• Exercise requirements
Leave every image out, and print the remaining lines below exactly.

• Input for this task
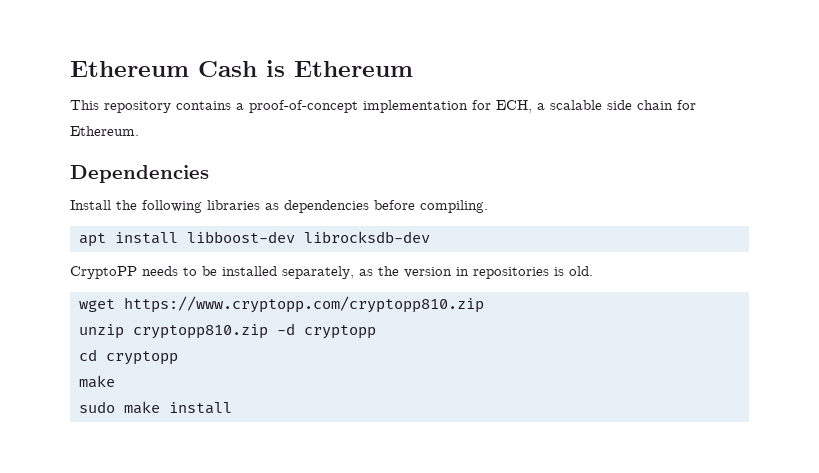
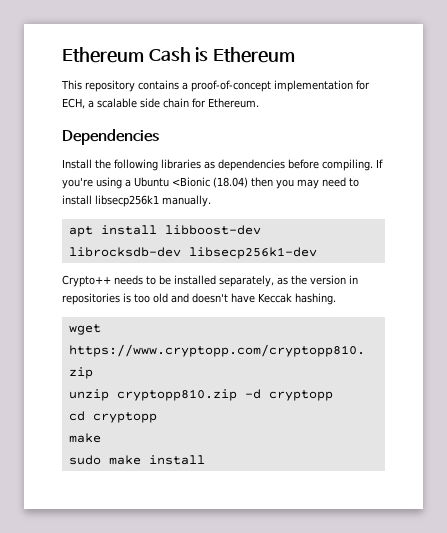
(488, 206) none -> [376,159,383,168] [62,177,359,189] [62,195,211,207] If you're using a Ubuntu <Bionic (18.04) then you may need to install libsecp256k1 manually.
[70,266,137,279] // CryptoPP -> [188,247,317,259] [62,275,111,287] libsecp256k1-dev // Crypto++
[569,266,593,276] old. -> [134,293,336,305] too old and doesn't have Keccak hashing.

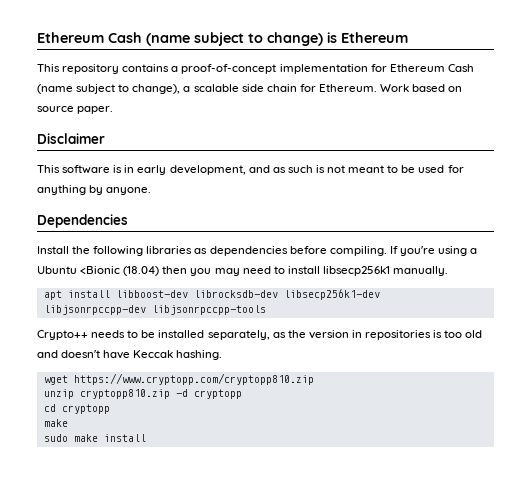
[62,47,191,63] Ethereum Cash -> [37,32,323,46] Ethereum Cash (name subject to change)
[62,98,85,109] ECH, -> [389,64,474,72] [37,84,181,94] Ethereum Cash (name subject to change),
(259, 103) none -> [380,84,463,92] [37,106,114,114] [37,133,105,144] [37,165,464,175] [37,185,152,195] Work based on source paper. // Disclaimer // This software is in early development, and as such is not meant to be used for anything by anyone.
(317, 253) none -> [43,305,266,315] libjsonrpccpp-dev libjsonrpccpp-tools

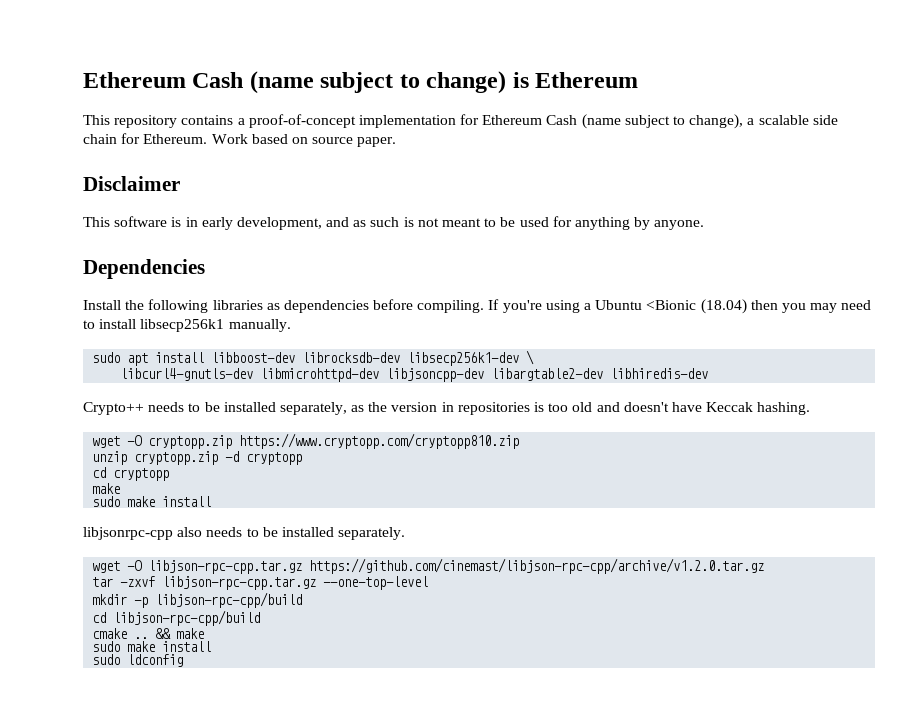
(449, 271) none -> [92,352,121,363] sudo
[43,305,266,315] libjsonrpccpp-dev libjsonrpccpp-tools -> [526,350,535,365] [120,368,709,382] \ // libcurl4-gnutls-dev libmicrohttpd-dev libjsoncpp-dev libargtable2-dev libhiredis-dev
(68, 380) none -> [127,435,233,449] -O cryptopp.zip
[79,389,170,399] cryptopp810.zip -> [134,451,219,465] cryptopp.zip
(146, 438) none -> [83,527,406,540] [92,558,765,574] [92,576,429,590] [92,592,303,608] [92,610,261,626] [92,628,205,639] [92,641,212,652] [92,654,184,667] // libjsonrpc-cpp also needs to be installed separately. // wget -O libjson-rpc-cpp.tar.gz https://github.com/cinemast/libjson-rpc-cpp/archive/v1.2.0.tar.gz // tar -zxvf libjson-rpc-cpp.tar.gz --one-top-level // mkdir -p libjson-rpc-cpp/build // cd libjson-rpc-cpp/build // cmake .. && make // sudo make install // sudo ldconfig

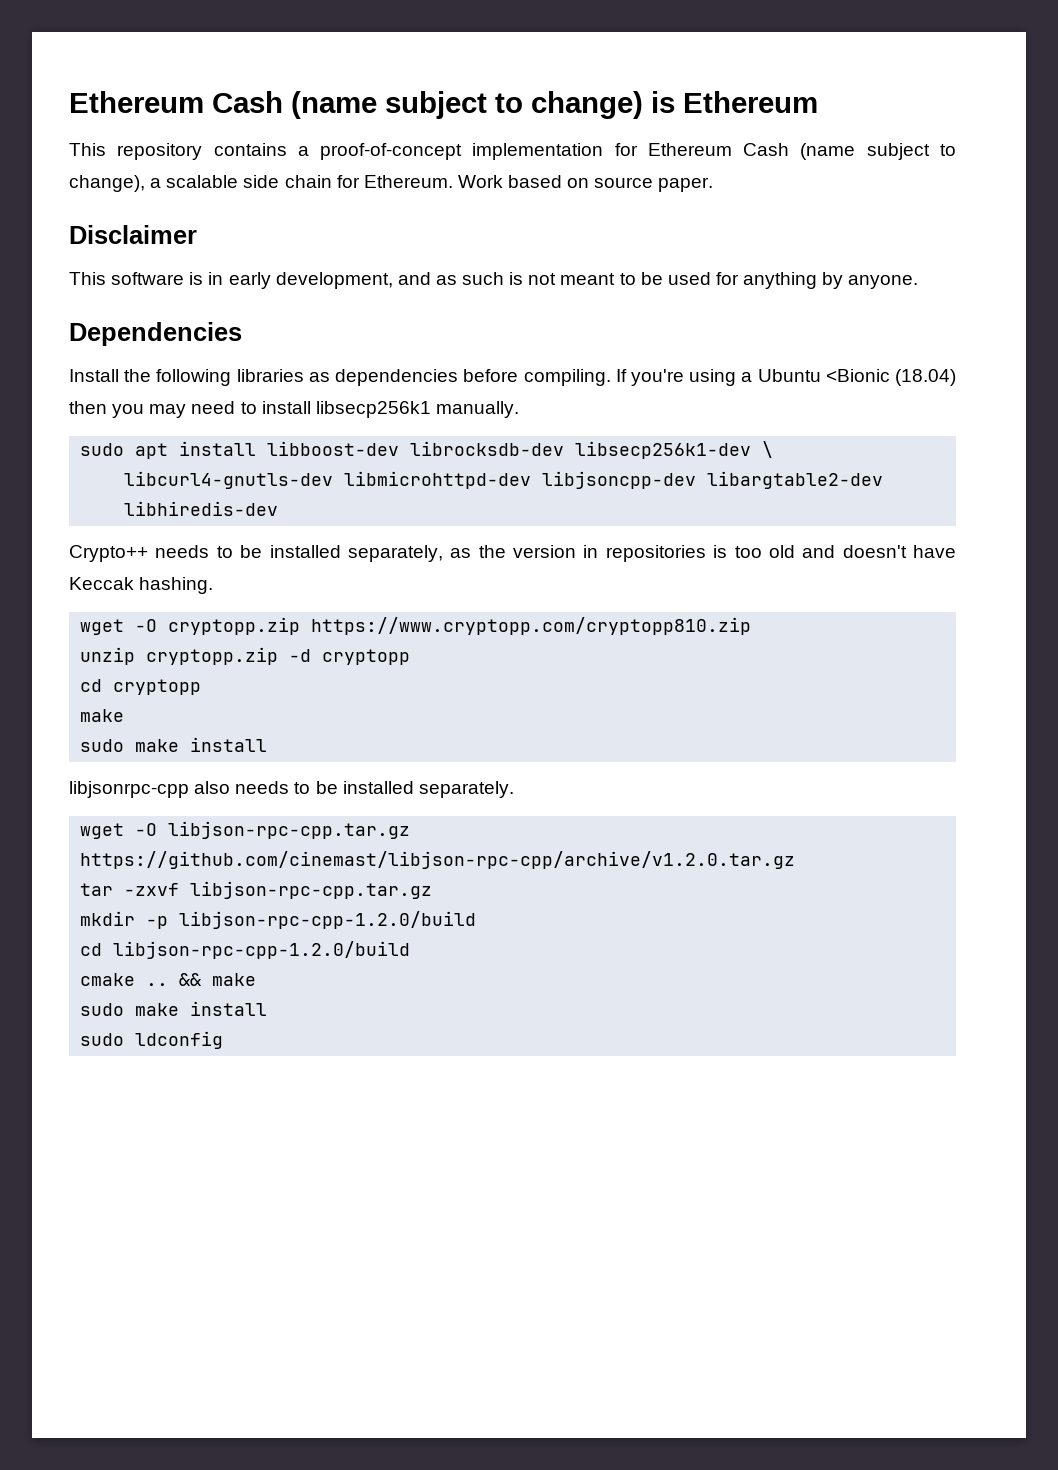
[323,576,429,590] --one-top-level -> (433, 890) none
[155,592,303,608] [92,610,261,626] libjson-rpc-cpp/build // cd libjson-rpc-cpp/build -> [179,911,477,929] [80,941,411,959] libjson-rpc-cpp-1.2.0/build // cd libjson-rpc-cpp-1.2.0/build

• Final answer
(488, 206) none -> [376,159,383,168] [62,177,359,189] [62,195,211,207] If you're using a Ubuntu <Bionic (18.04) then you may need to install libsecp256k1 manually.
[70,266,137,279] // CryptoPP -> [188,247,317,259] [62,275,111,287] libsecp256k1-dev // Crypto++
[569,266,593,276] old. -> [134,293,336,305] too old and doesn't have Keccak hashing.

[62,47,191,63] Ethereum Cash -> [37,32,323,46] Ethereum Cash (name subject to change)
[62,98,85,109] ECH, -> [389,64,474,72] [37,84,181,94] Ethereum Cash (name subject to change),
(259, 103) none -> [380,84,463,92] [37,106,114,114] [37,133,105,144] [37,165,464,175] [37,185,152,195] Work based on source paper. // Disclaimer // This software is in early development, and as such is not meant to be used for anything by anyone.
(317, 253) none -> [43,305,266,315] libjsonrpccpp-dev libjsonrpccpp-tools

(449, 271) none -> [92,352,121,363] sudo
[43,305,266,315] libjsonrpccpp-dev libjsonrpccpp-tools -> [526,350,535,365] [120,368,709,382] \ // libcurl4-gnutls-dev libmicrohttpd-dev libjsoncpp-dev libargtable2-dev libhiredis-dev
(68, 380) none -> [127,435,233,449] -O cryptopp.zip
[79,389,170,399] cryptopp810.zip -> [134,451,219,465] cryptopp.zip
(146, 438) none -> [83,527,406,540] [92,558,765,574] [92,576,429,590] [92,592,303,608] [92,610,261,626] [92,628,205,639] [92,641,212,652] [92,654,184,667] // libjsonrpc-cpp also needs to be installed separately. // wget -O libjson-rpc-cpp.tar.gz https://github.com/cinemast/libjson-rpc-cpp/archive/v1.2.0.tar.gz // tar -zxvf libjson-rpc-cpp.tar.gz --one-top-level // mkdir -p libjson-rpc-cpp/build // cd libjson-rpc-cpp/build // cmake .. && make // sudo make install // sudo ldconfig

[323,576,429,590] --one-top-level -> (433, 890) none
[155,592,303,608] [92,610,261,626] libjson-rpc-cpp/build // cd libjson-rpc-cpp/build -> [179,911,477,929] [80,941,411,959] libjson-rpc-cpp-1.2.0/build // cd libjson-rpc-cpp-1.2.0/build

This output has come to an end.